An ugly CPI print of inflation that’s entrenched and getting worse in vast parts of the economy. The Fed will have a heck of a time cracking down on it.
By Wolf Richter for WOLF STREET.
Gasoline prices plunged, but food prices jumped, prices of durable goods rose again, “core CPI,” which excludes food and energy, jumped, and prices of services spiked relentlessly as inflation has shifted from supply-chain issues and commodities to services. This process of inflation muscling into services started a year ago and has been getting worse every month for the 12th month in a row, a clear sign that inflation has gotten solidly entrenched, and is getting worse in vast parts of the economy, and that the Fed will have a hard time dislodging it.

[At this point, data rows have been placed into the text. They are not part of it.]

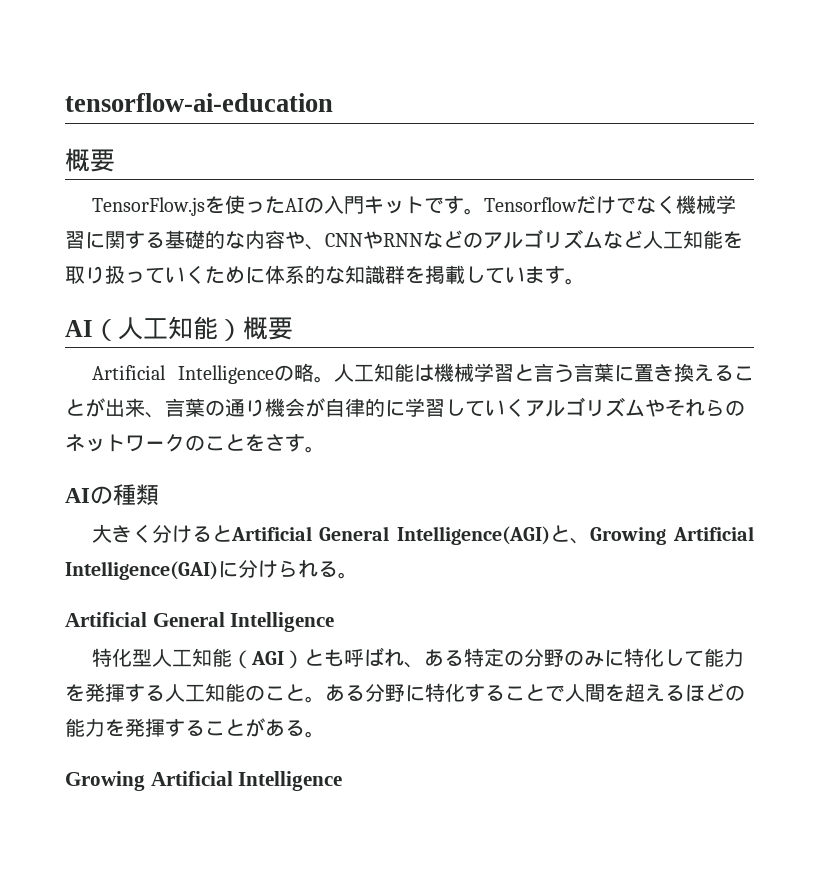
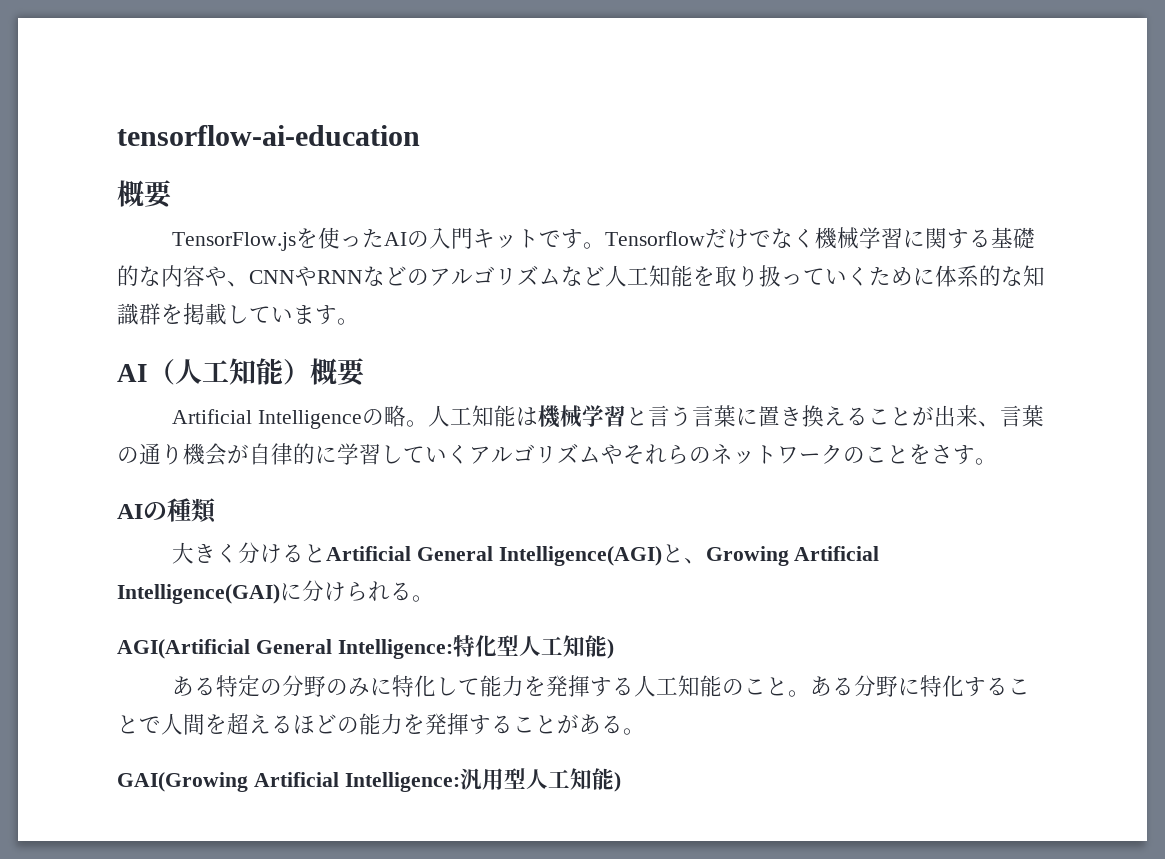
[65,612,335,632] Artificial General Intelligence // -> [117,639,453,659] AGI(Artificial General Intelligence:
[231,647,424,669] （AGI）とも呼ばれ、 -> [606,639,614,659] ) //
[65,771,343,791] Growing Artificial Intelligence -> [117,768,621,792] GAI(Growing Artificial Intelligence:汎用型人工知能)

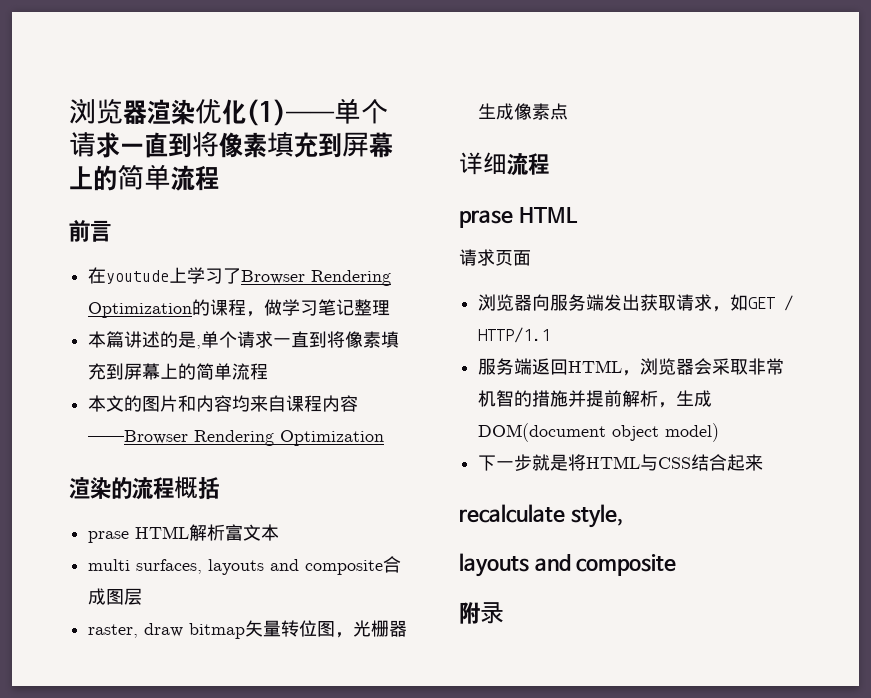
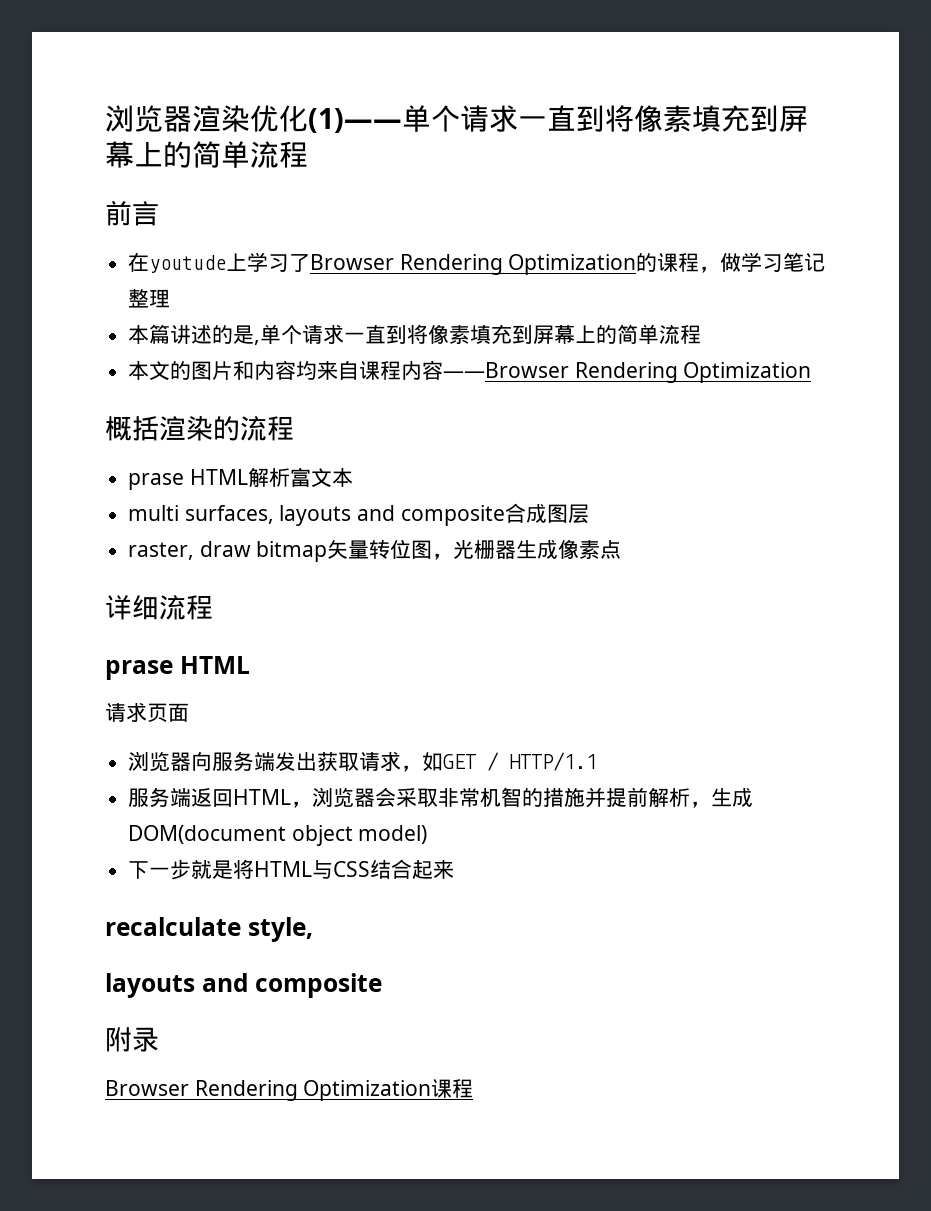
(385, 438) none -> [105,416,159,441] 概括
[174,476,219,500] 概括 -> (294, 428) none
(504, 613) none -> [105,1079,474,1101] // Browser Rendering Optimization课程

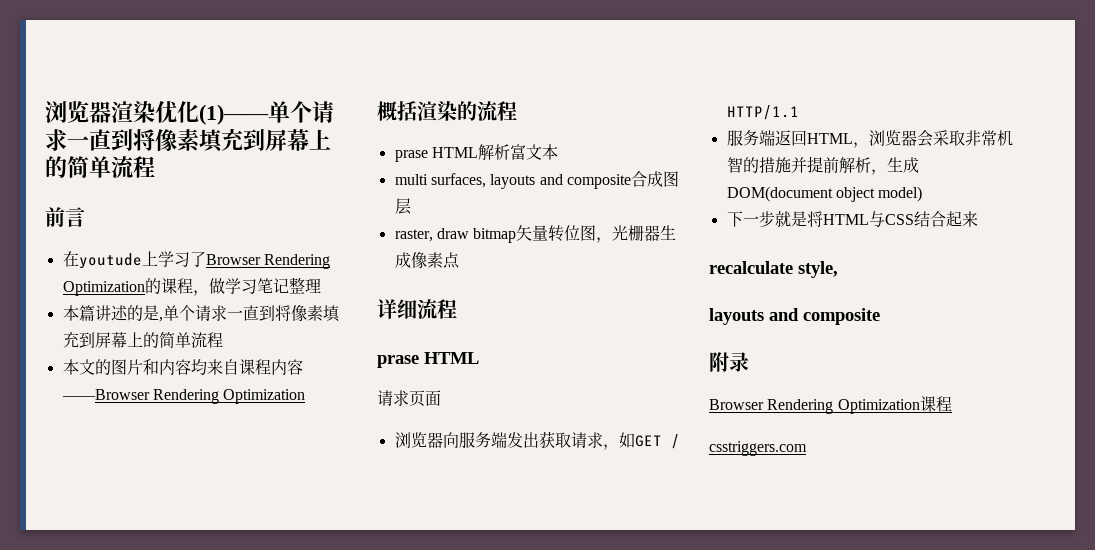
(474, 1088) none -> [709,441,807,456] // csstriggers.com

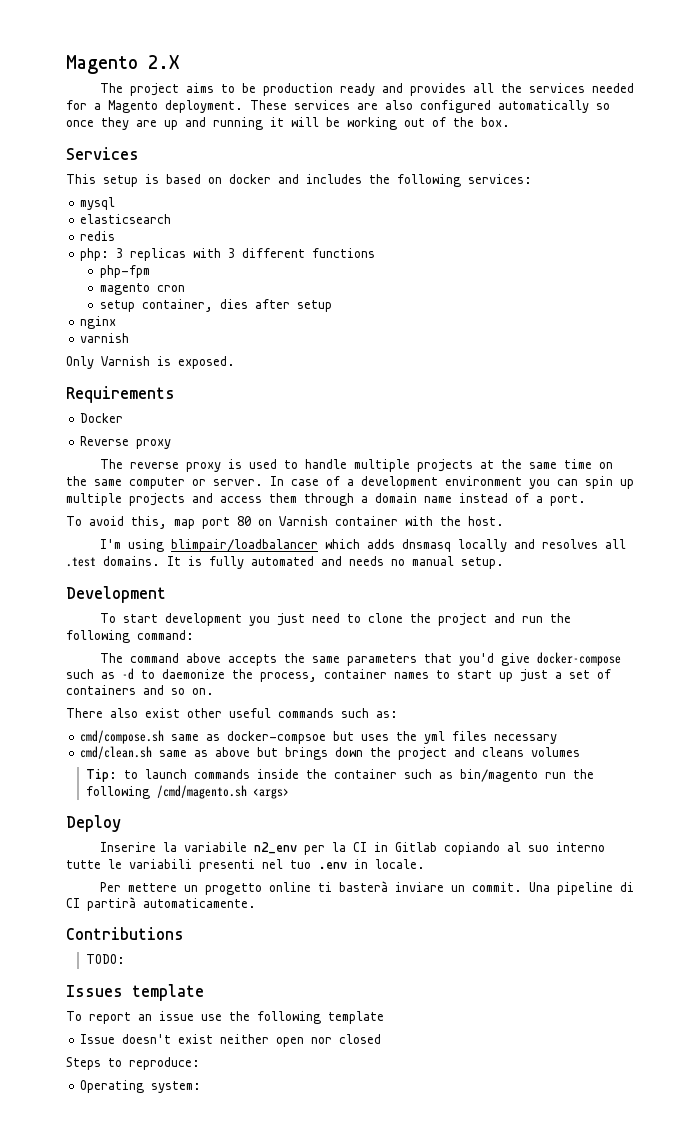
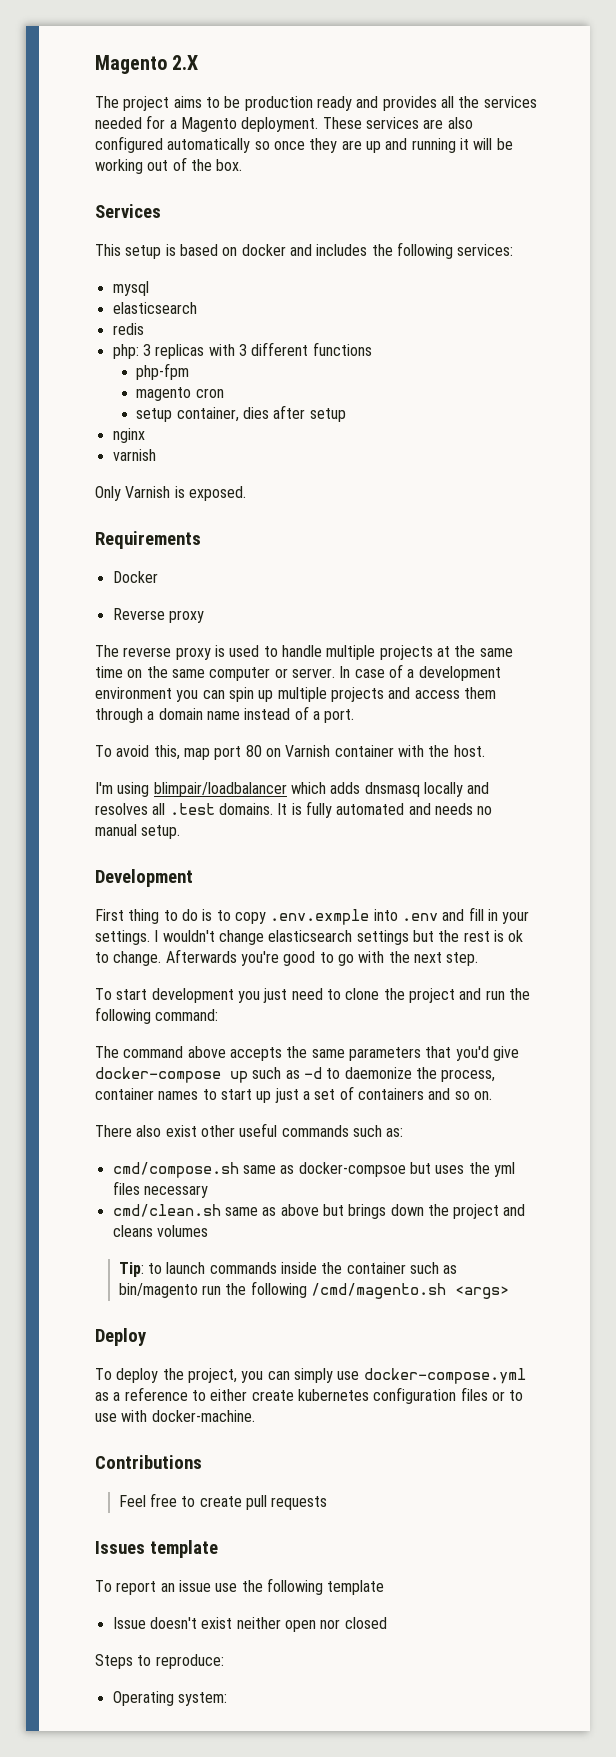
(166, 594) none -> [95,907,530,925] [95,930,524,945] [95,949,479,966] // First thing to do is to copy .env.exmple into .env and fill in your settings. I wouldn't change elasticsearch settings but the rest is ok to change. Afterwards you're good to go with the next step.
(621, 659) none -> [230,1071,248,1083] up
[99,842,605,855] [66,859,425,872] [99,881,634,895] [66,897,256,911] [66,927,184,940] [85,954,125,964] Inserire la variabile n2_env per la CI in Gitlab copiando al suo interno tutte le variabili presenti nel tuo .env in locale. // Per mettere un progetto online ti basterà inviare un commit. Una pipeline di CI partirà automaticamente. // Contributions // TODO: -> [95,1368,526,1384] [95,1387,524,1404] [95,1410,255,1422] [95,1455,202,1469] [118,1493,328,1510] To deploy the project, you can simply use docker-compose.yml as a reference to either create kubernetes configuration files or to use with docker-machine. // Contributions // Feel free to create pull requests

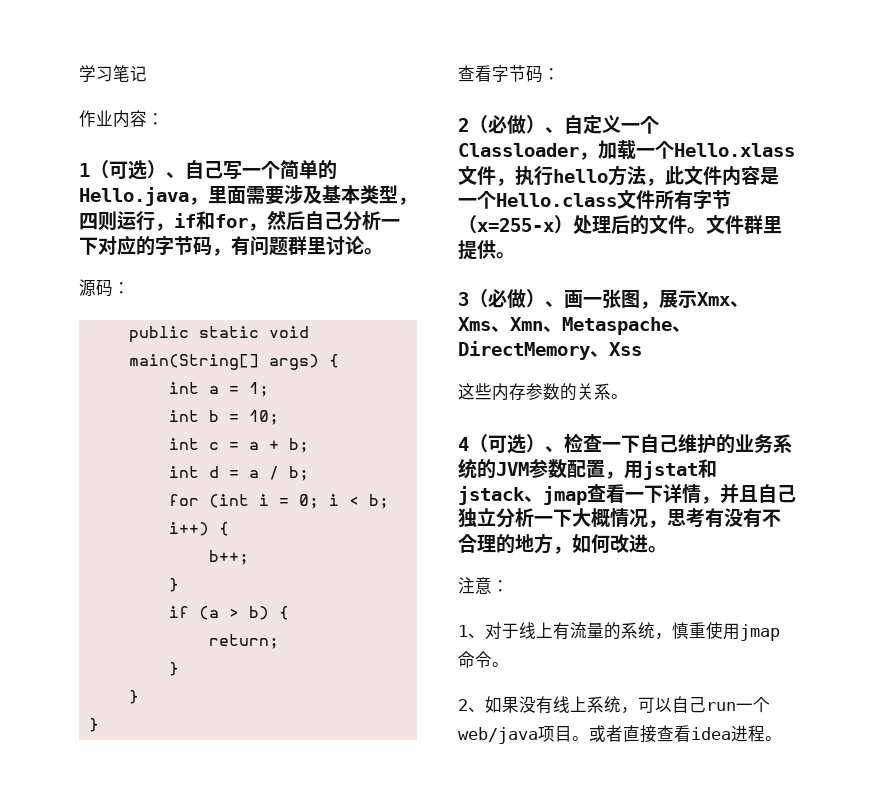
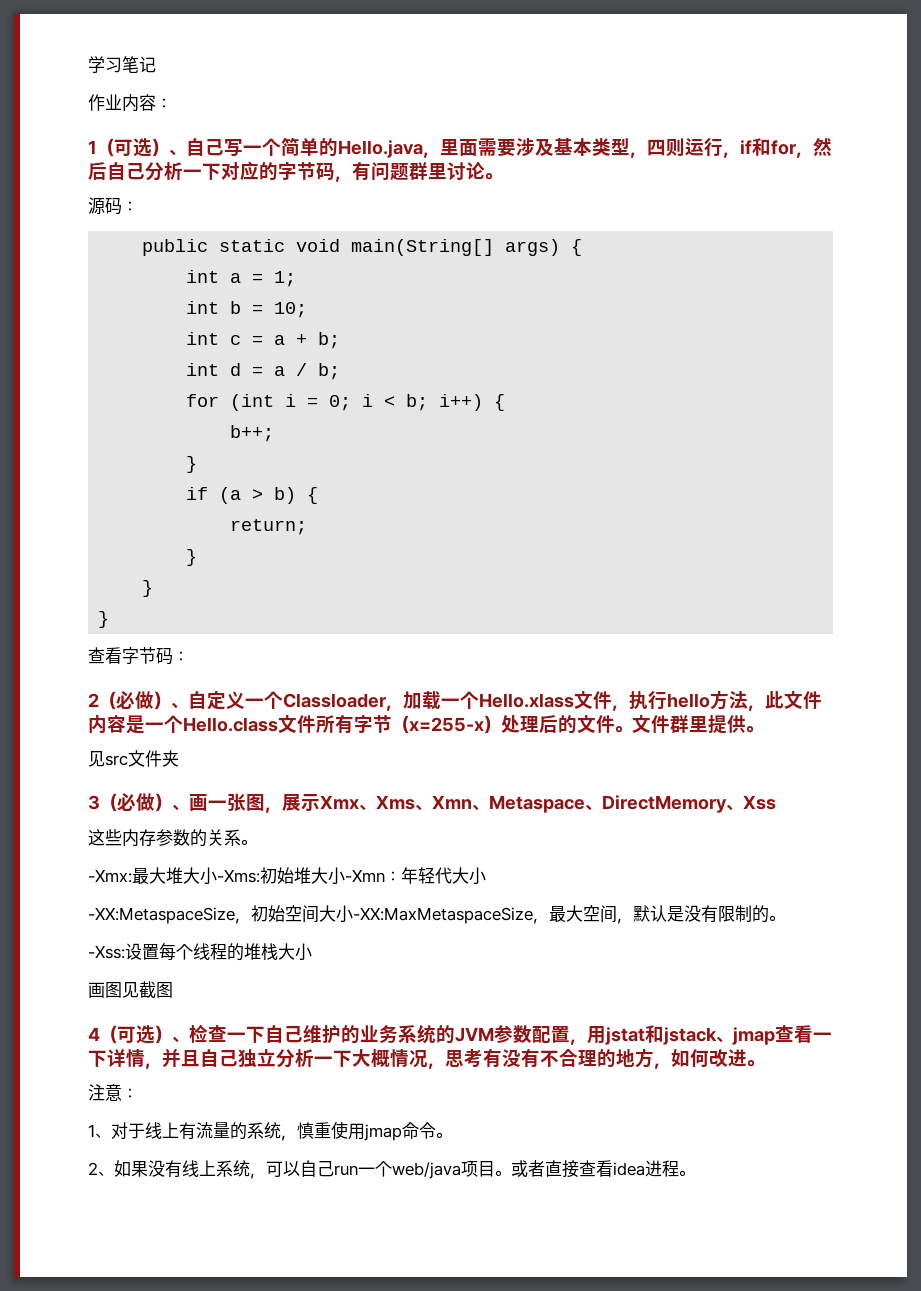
(515, 255) none -> [88,750,179,767] // 见src文件夹
[562,317,672,335] Metaspache -> [489,795,585,813] Metaspace
(628, 396) none -> [88,867,486,885] [88,905,785,924] [88,943,312,961] [88,981,173,998] // -Xmx:最大堆大小-Xms:初始堆大小-Xmn：年轻代大小 // -XX:MetaspaceSize，初始空间大小-XX:MaxMetaspaceSize，最大空间，默认是没有限制的。 // -Xss:设置每个线程的堆栈大小 // 画图见截图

Overall inflation as measured by the year-over-year Consumer Price Index (CPI-U), released today by the Bureau of Labor Statistics, backed off a wee bit, but not nearly as much as expected, to 8.3% in August, from 8.5% in July, and remained in the ugly zone. On a month-to-month basis, CPI rose 0.1%, up from a 0% rise in July.
Social Security COLA for 2023 will be near 8.9%, one more reading to go.
The Consumer Price Index for “all urban wage earners & clerical workers” (CPI-W) backed off to 8.7%, from July’s 9.1%. The average year-over-year rates in July (9.1%), August (8.7%), and September (x%) will determine the COLAs for Social Security benefits in 2023. The two-month average is 8.9%. September’s CPI is going to be roughly in the same range, and the COLA for 2023 will be in the 8.9% range, up or down a little.
Services Inflation spikes straight up.
The CPI for services spiked relentlessly, jumping by 0.6% in August from July and by 6.8% year-over-year, the worst increase since October 1982. This is now the driver of inflation, it’s a huge part of the economy, and it includes the housing components of CPI, and it’s a nightmare.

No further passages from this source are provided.